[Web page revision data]
--------------------------------
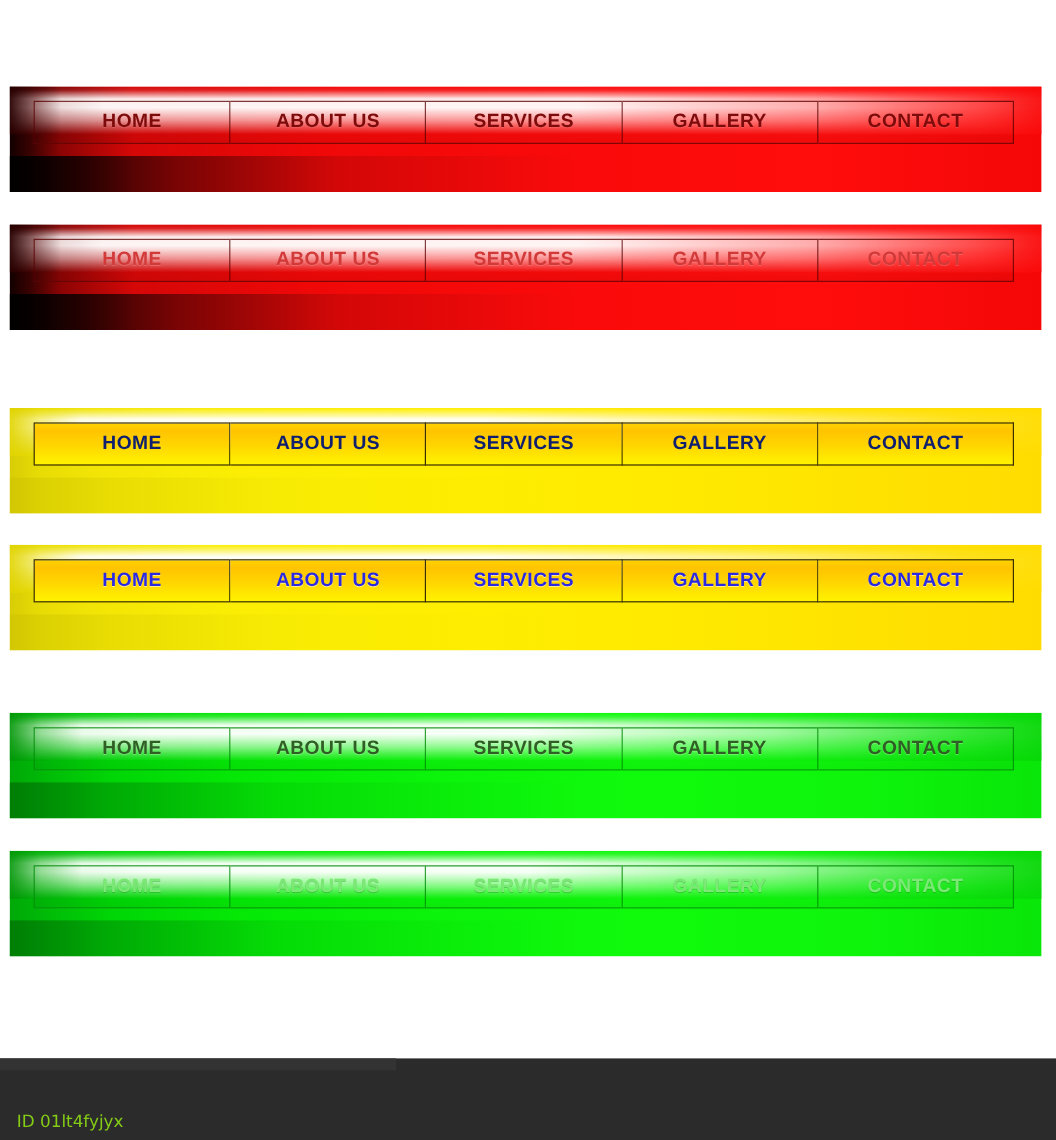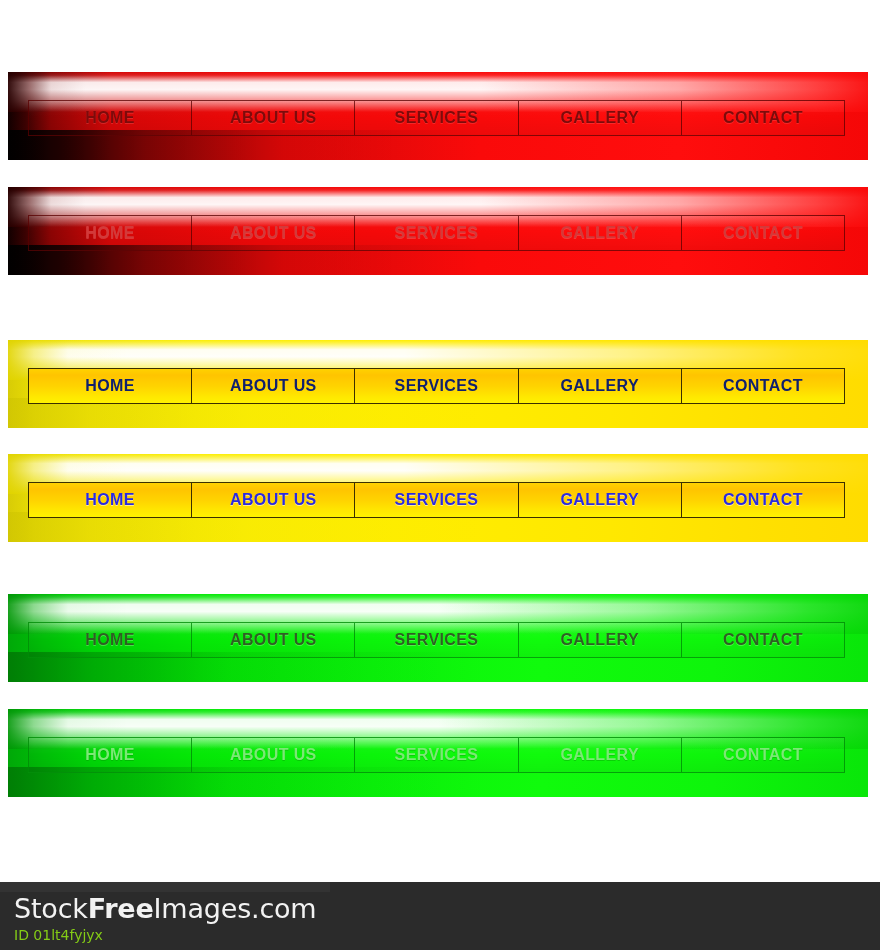--- a/index.html
+++ b/index.html
@@ -59,7 +59,7 @@
     display: flex;
     left: 20px;
     right: 23px;
-    top: 28px;
+    top: 12px;
     height: 36px;
   }
 

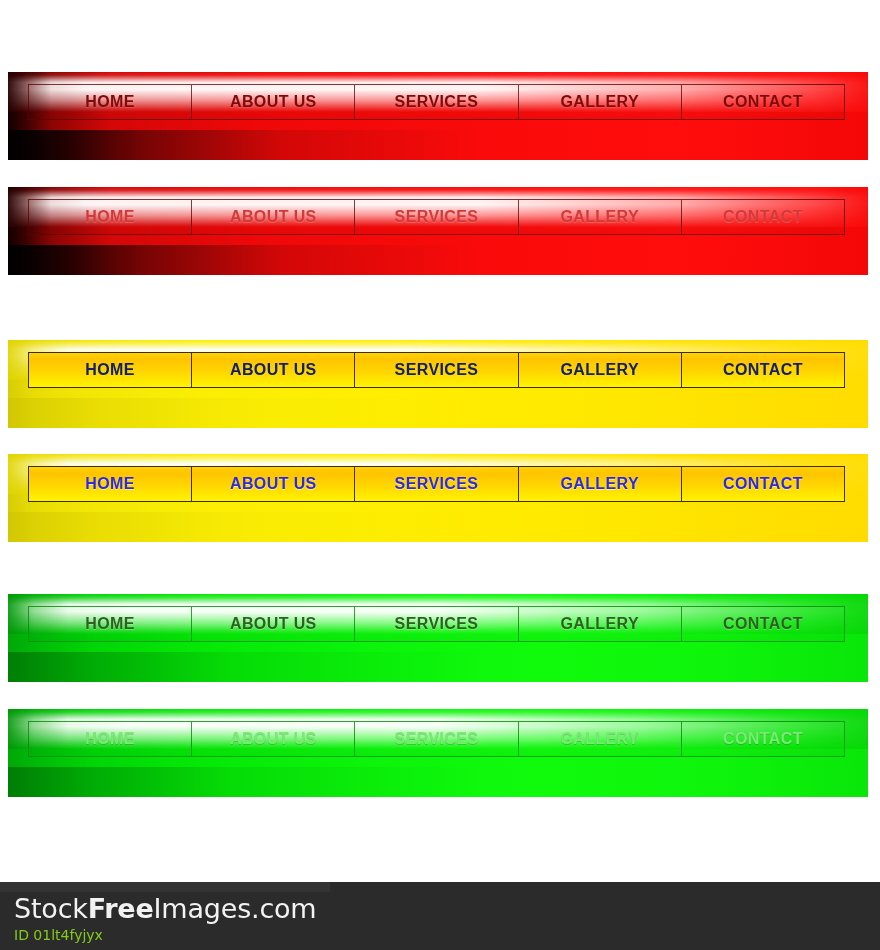--- a/index.html
+++ b/index.html
@@ -373,9 +373,6 @@
 
   <div id="watermark">
     <div id="watermark-notch"></div>
-    <div class="wm-title">
-      <span>Stock</span><b>Free</b><span>Images.com</span>
-    </div>
     <div class="wm-id">ID 01lt4fyjyx</div>
   </div>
--------------------------------
Each record above needs to be retyped exactly, without any pictures.

## OUTPUT
--- a/index.html
+++ b/index.html
@@ -59,7 +59,7 @@
     display: flex;
     left: 20px;
     right: 23px;
-    top: 28px;
+    top: 12px;
     height: 36px;
   }
 

--- a/index.html
+++ b/index.html
@@ -373,9 +373,6 @@
 
   <div id="watermark">
     <div id="watermark-notch"></div>
-    <div class="wm-title">
-      <span>Stock</span><b>Free</b><span>Images.com</span>
-    </div>
     <div class="wm-id">ID 01lt4fyjyx</div>
   </div>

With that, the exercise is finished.